Finney’s idea to use Westlaw as a pipeline for messages hit Finney right after dinner, just before he drafted the encoded message to Nikki. It would be ideal for several reasons. Nikki used his Westlaw account when she conducted research, so she knew his password. Also, Westlaw stored the history of past search requests in sequence under a tab labeled Research Trail, so Nikki would be able to log on and see what Finney had typed in earlier. Plus, the cumbersome search engine worked better if you entered a date to serve as a cutoff for information. So, for example, typing in “da (after 1/1/05)” in the magazine database meant you were looking for all articles dated after January 1, 2005. Quotes were used to designate an entire phrase to be searched as opposed to individual words. The use of the word and to connect two words or phrases meant that the article had to contain both words or phrases. The use of or meant an article had to contain at least one.
For tonight’s message, the dates would be critical.
Finney opened the database for “allnews” and plugged in his first search request:
da (after 1/1/05) Change and Buddhist and “codes of conduct”
Westlaw generated one article from the Journal of Sex Research, and Finney decided not to spend much time reviewing that one. A few seconds later, he was typing in his second request:
da (after 1/1/01) “Frequently quoted” and Buddha
This search generated six results, and a few of the articles were actually helpful. As Finney scrolled through synopses of the articles, he realized that this would take a lot longer than he had anticipated. Altogether, he would have to plug in around twenty different search requests. And to make it look good, he would have to scroll through several of the magazine articles produced by each request.
But he was having fun trying to think up legitimate search requests that would get his message across.

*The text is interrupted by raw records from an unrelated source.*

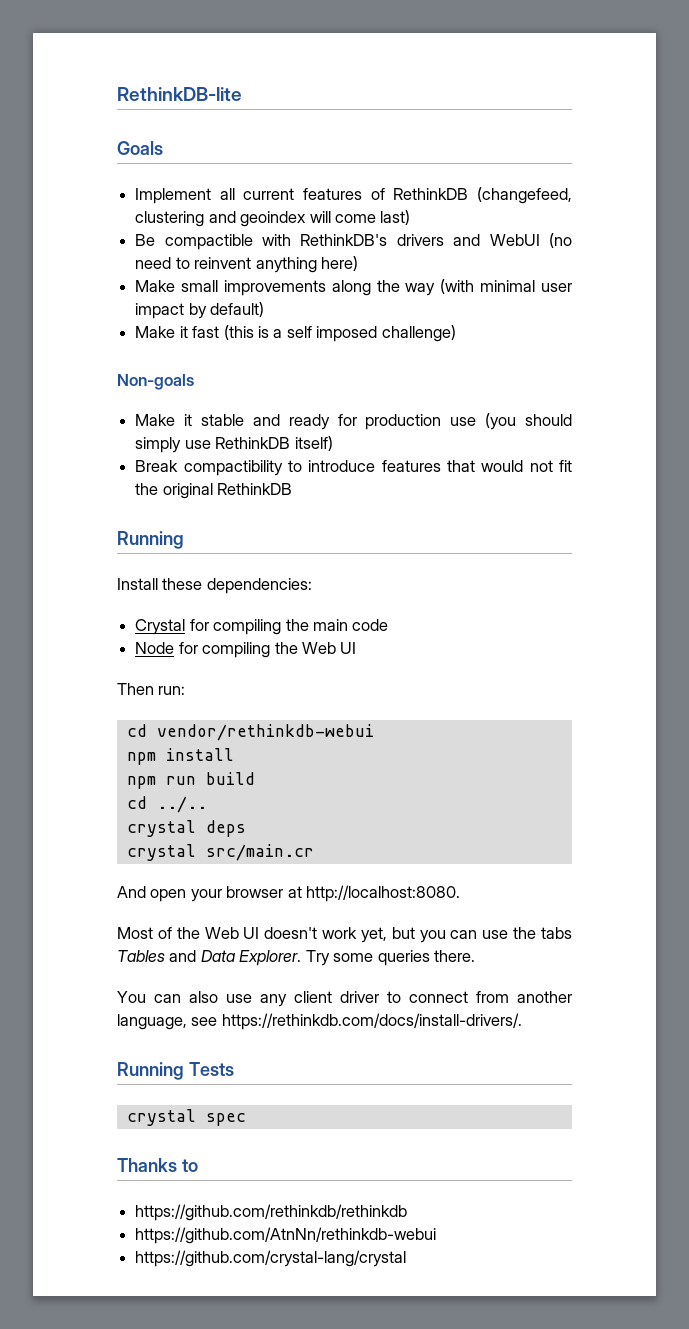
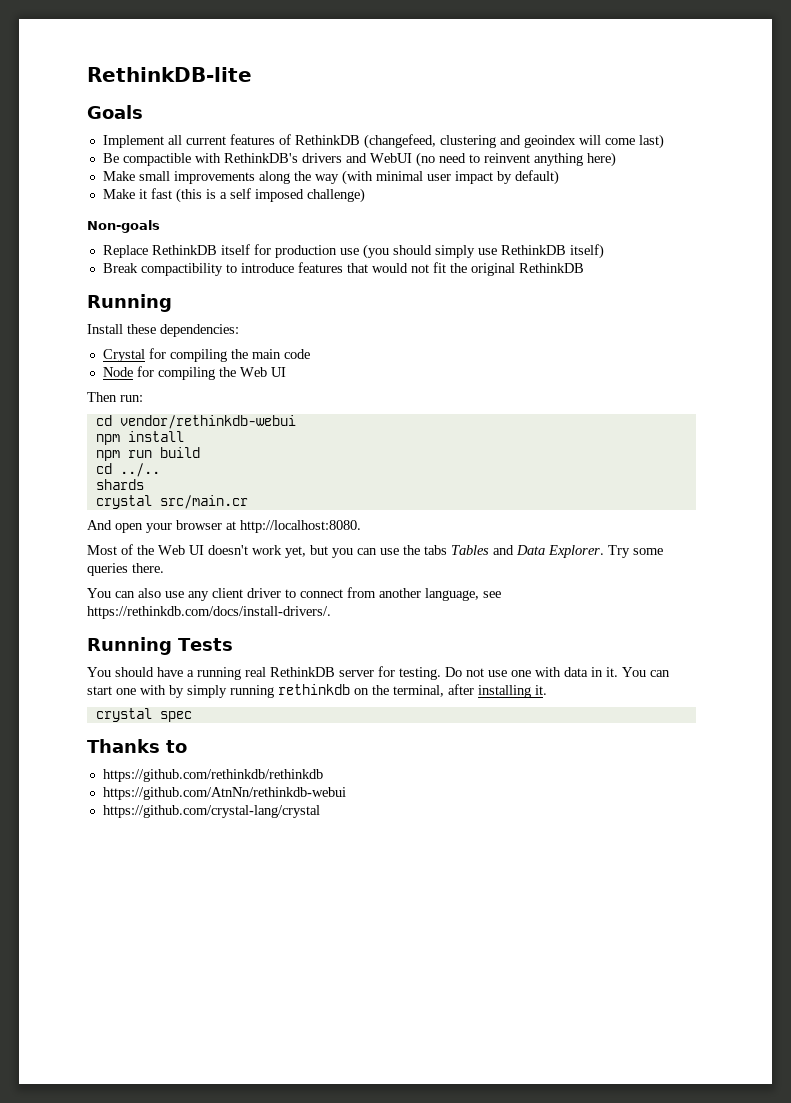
[135,414,330,430] Make it stable and ready -> [102,244,250,258] Replace RethinkDB itself
[126,820,246,837] crystal deps -> [95,479,144,490] shards
(234, 1069) none -> [87,666,670,680] [87,684,547,698] // You should have a running real RethinkDB server for testing. Do not use one with data in it. You can start one with by simply running rethinkdb on the terminal, after installing it.

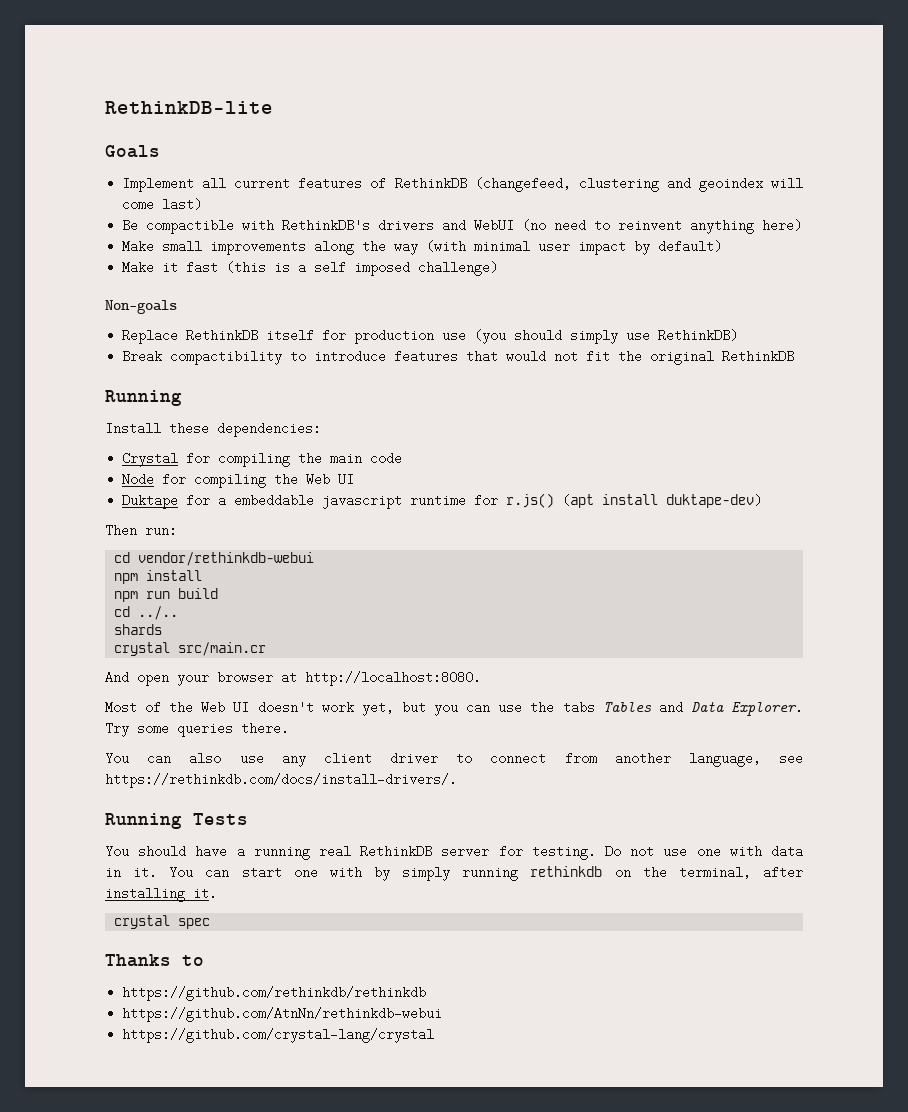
[500,244,604,259] RethinkDB itself) -> [658,329,739,342] RethinkDB)
(286, 372) none -> [122,493,763,509] // Duktape for a embeddable javascript runtime for r.js() (apt install duktape-dev)

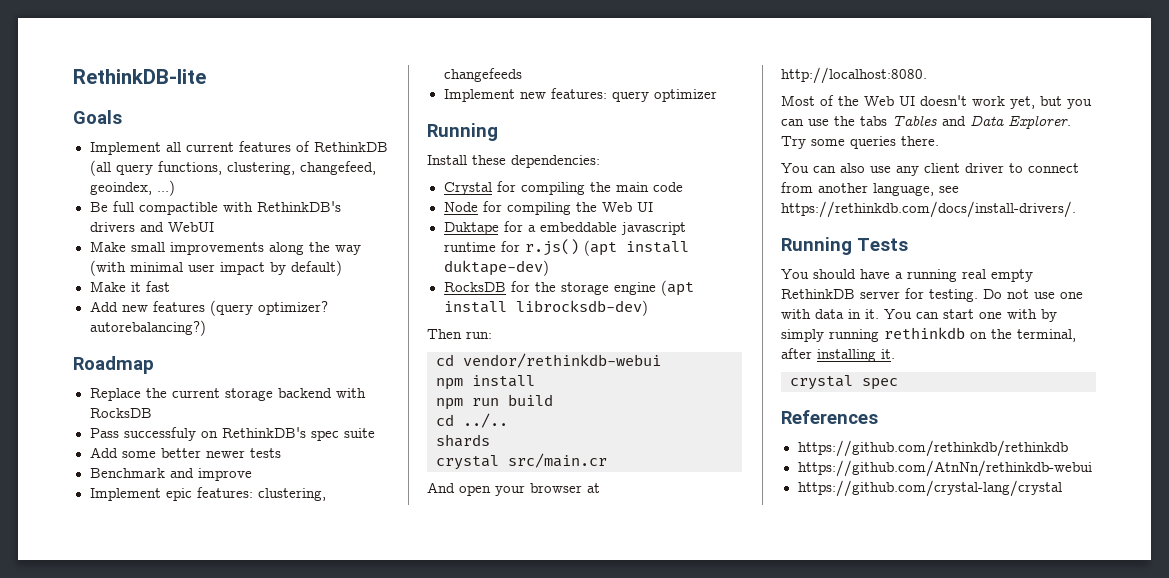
[474,177,804,192] [122,198,203,211] (changefeed, clustering and geoindex will come last) -> [89,160,376,176] [89,180,175,196] (all query functions, clustering, changefeed, geoindex, ...)
(139, 225) none -> [112,201,134,212] full
[522,219,803,234] (no need to reinvent anything here) -> (214, 227) none
[226,261,499,276] [105,300,177,314] [122,329,739,344] [122,350,795,365] (this is a self imposed challenge) // Non-goals // Replace RethinkDB itself for production use (you should simply use RethinkDB) // Break compactibility to introduce features that would not fit the original RethinkDB -> [89,300,328,316] [89,320,206,336] [73,356,154,374] [89,388,366,401] [89,408,152,418] [89,427,375,441] [89,447,281,458] [89,468,252,481] [89,487,326,501] [443,68,522,82] [443,88,717,102] // Add new features (query optimizer? autorebalancing?) // Roadmap // Replace the current storage backend with RocksDB // Pass successfuly on RethinkDB's spec suite // Add some better newer tests // Benchmark and improve // Implement epic features: clustering, changefeeds // Implement new features: query optimizer
(763, 501) none -> [443,280,694,296] [443,300,648,316] // RocksDB for the storage engine (apt install librocksdb-dev)
(351, 851) none -> [991,269,1033,282] empty
[105,954,204,967] Thanks to -> [781,410,878,424] References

Once Nikki figured it out—if Nikki figured it out—they would have a much faster system in place. Plus, they would have dealt with the two greatest weaknesses of any encryption system: the vulnerability of the key and the issue of predictability.
The history of codes was also the history of stolen or intercepted keys. It was the lesson the Nazis learned with their World War II encryption system named Enigma. They thought it was unbreakable. And it might have been if the Allies hadn’t constantly been stealing the code books that contained the keys to Enigma.
But a second problem could be equally fatal. If the same encryption system was used over and over, it became predictable and easy to crack. It was an inviolate rule acknowledged by every cipher expert—the ease of cracking a code increases in direct proportion to the number of messages that use the same method. Sooner or later, your adversary would figure out one small piece of the puzzle and then the rest fits into place.
Finney was too smart for all that. In just a few short hours, he had concocted a system in which it would be impossible for his adversaries to steal the key and, even better, in which the code itself would change every day. There was only one serious flaw in Finney’s otherwise-brilliant plan.
Nikki Moreno. Code-challenged Nikki Moreno. If she didn’t understand enough about the first message to get Wellington Farnsworth involved, then the plan would be a nonstarter.
Which triggered one other ironclad rule recognized by every cipher expert, and even a man as smart as Finney couldn’t figure a way around this one. Your ability to communicate in code is only as strong as your weakest link.
He tried to ignore that thought as he typed in his third Westlaw search for the night:
da (after 1/1/03) “Use of capital assets” or “financial resources” and Buddhists
This time he got a message that said, “No documents satisfy your query.” But that was okay. The search request looked legitimate. The rest would be in Nikki Moreno’s hands.